According to Patrick Robertson in The Guinness Book of Film Records, the film version of Steinbeck's The Grapes of Wrath was dubbed into Russian and broadcast on television in the Soviet Union, in an attempt by the Soviet government to convince Soviet citizens that the (impoverished) Joad family were typical Americans, and that the poverty conditions in the Dust Bowl were an accurate depiction of the U.S. economy. This plan backfired: most of the Soviet viewers envied the Joad family, who (by Soviet standards) were wealthy!

Um, source? —The preceding unsigned comment was added by Enlight (talkcontribs) 09:14, 24 March 2006 (UTC)

1940's-1950's

It might just be me, but it seemed to me when I was reading this article that this section seems more like an outline of his career after The Grapes of Wrath and isn't given the attention seen in the rest of the article. Therefore, I put up a sectstub notice. Gershwinrb 09:53, 8 April 2006 (UTC)


1960's-1970's

I question the POV of this section. Make amends to his sons for what? This is an encyclopedia, not a political screed.--Buckboard 08:08, 21 May 2006 (UTC)

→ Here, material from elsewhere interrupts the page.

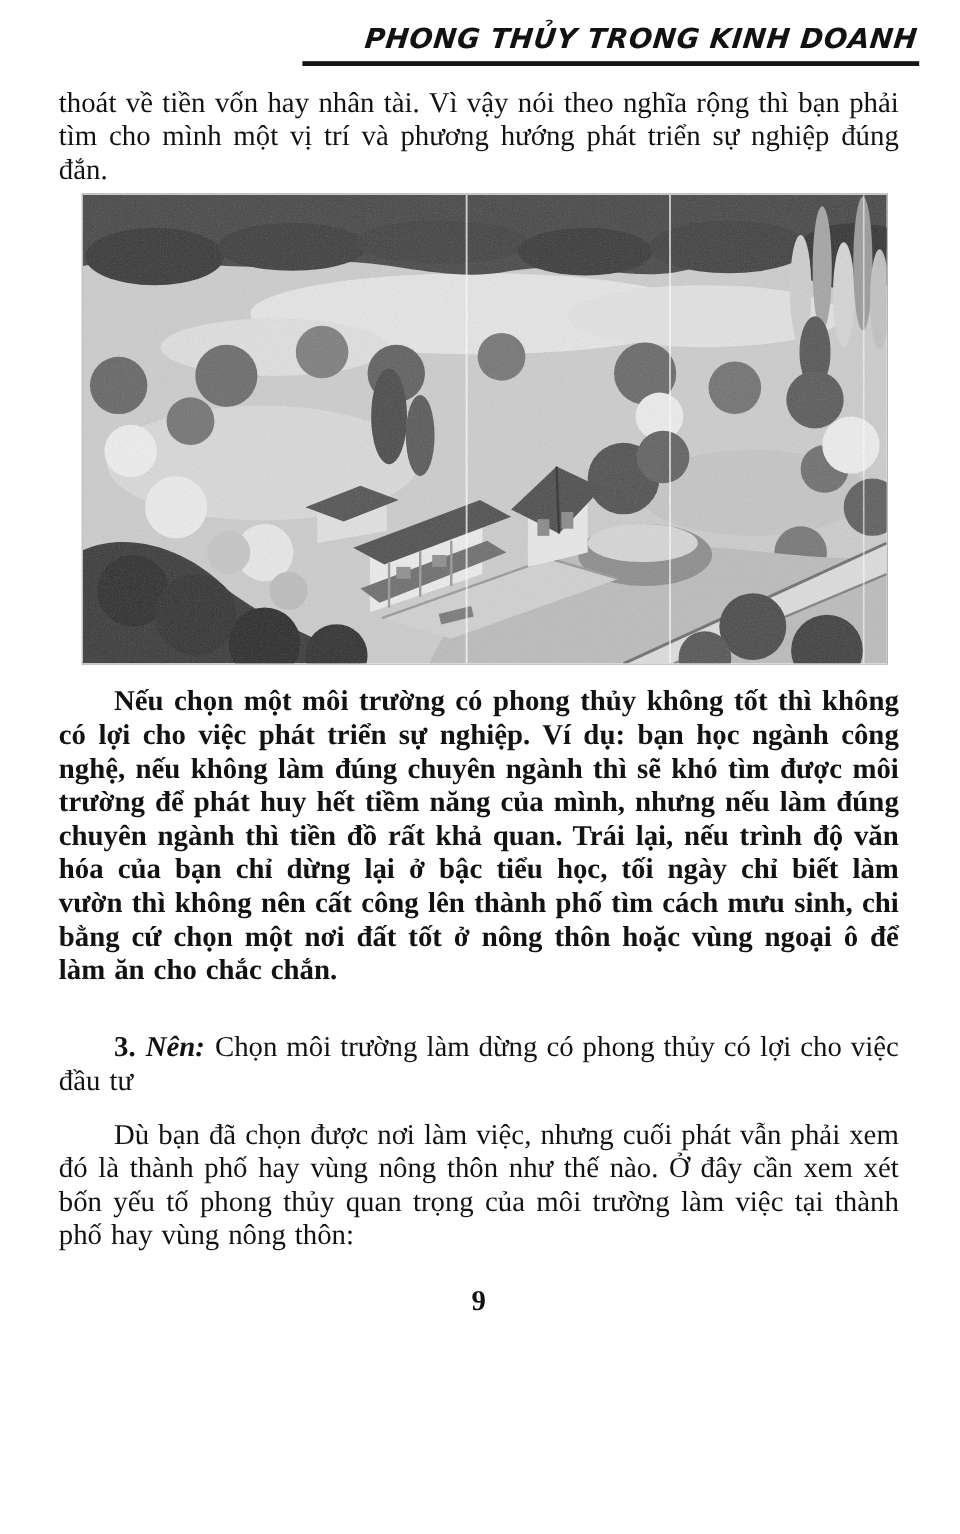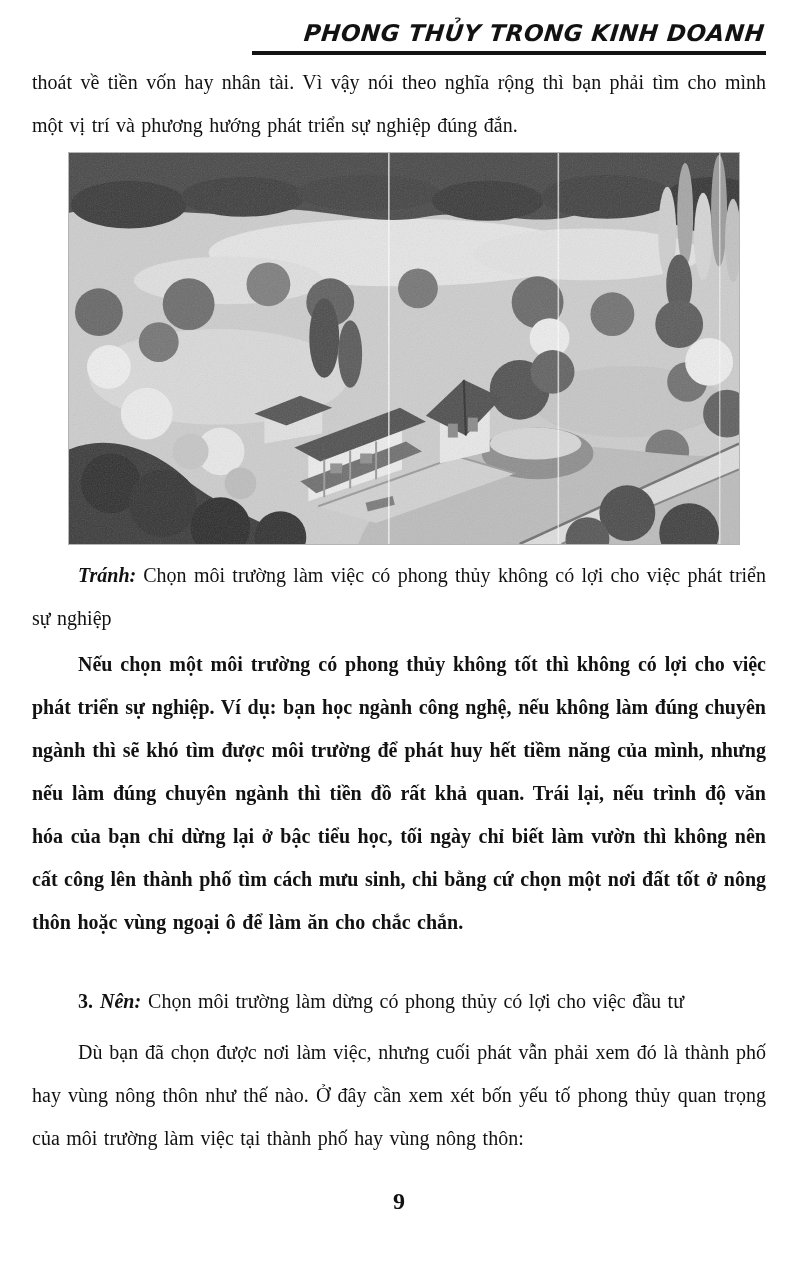"thoát về tiền vốn hay" .para { font-size: 20px -> 24px; line-height: 43px -> 28px; margin: 0 -> 17px }
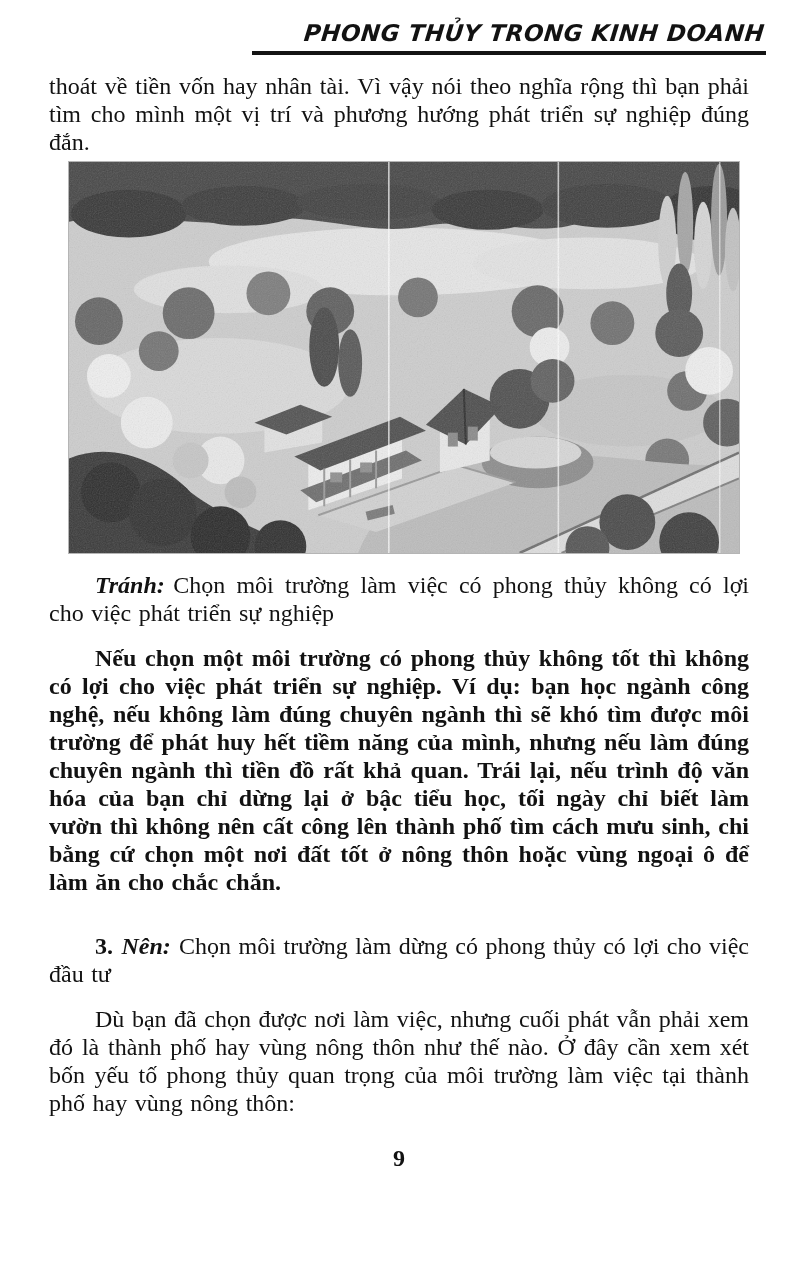"Tránh: Chọn môi trường làm" p.para { html: <p> <em>Tránh:</em><span>Chọn môi trường làm việc có phong thủy không có lợi cho việc phát triển sự nghiệp</span> </p> -> none }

I agree; this sentence requires an explanation, a source, and a POV (and grammar) clean-up; alternatively it should be removed. Ron g 18:42, 21 May 2006 (UTC)


Article Cleanup

I tagged this for cleanup because it seems very sparce, especially considering that it is about one of the greatest American writers of the 20th century. The article reads like a laundry list of factoids, rather than a biographical article. It's also incomplete, it doesn't even make mention of how he died. I don't know much about Steinbeck, so any help here would be appreciated. -- Fogelmatrix 16:45, 06 November 2006 (UTC)

Gay Marriage Advocate?

I removed this from the early life and works section: "John Steinbeck also was an advocate for gay marriage in the early 1900's. Many deny this alleged focus, but numerous cite that this was factual." because it was uncited and is poorly-written. Doonhamer 00:28, 17 November 2006 (UTC)

Good work, I missed that in my last revert. --Guinnog 01:26, 17 November 2006 (UTC)

Need images

Are there any good images out there that are either licensed or public? It would be great to have something more than a sculpture of his bust. − Twas Now 09:54, 11 January 2007 (UTC)

Where did he live

I am a kid doing a report on John Steinbeck, and it would be nice to know where he lived after he moved to new york. I had to do tons of other research to discover that he went back to california in the mid 30s Wassuppeople 05:30, 1 March 2007 (UTC)AceWassuppeople 05:30, 1 March 2007 (UTC)

Steinbeck was NOT a First-Generation American

The current article reads: "Steinbeck, who was born to John Ernst Steinbeck II (a first-generation American of German and Irish descent)..."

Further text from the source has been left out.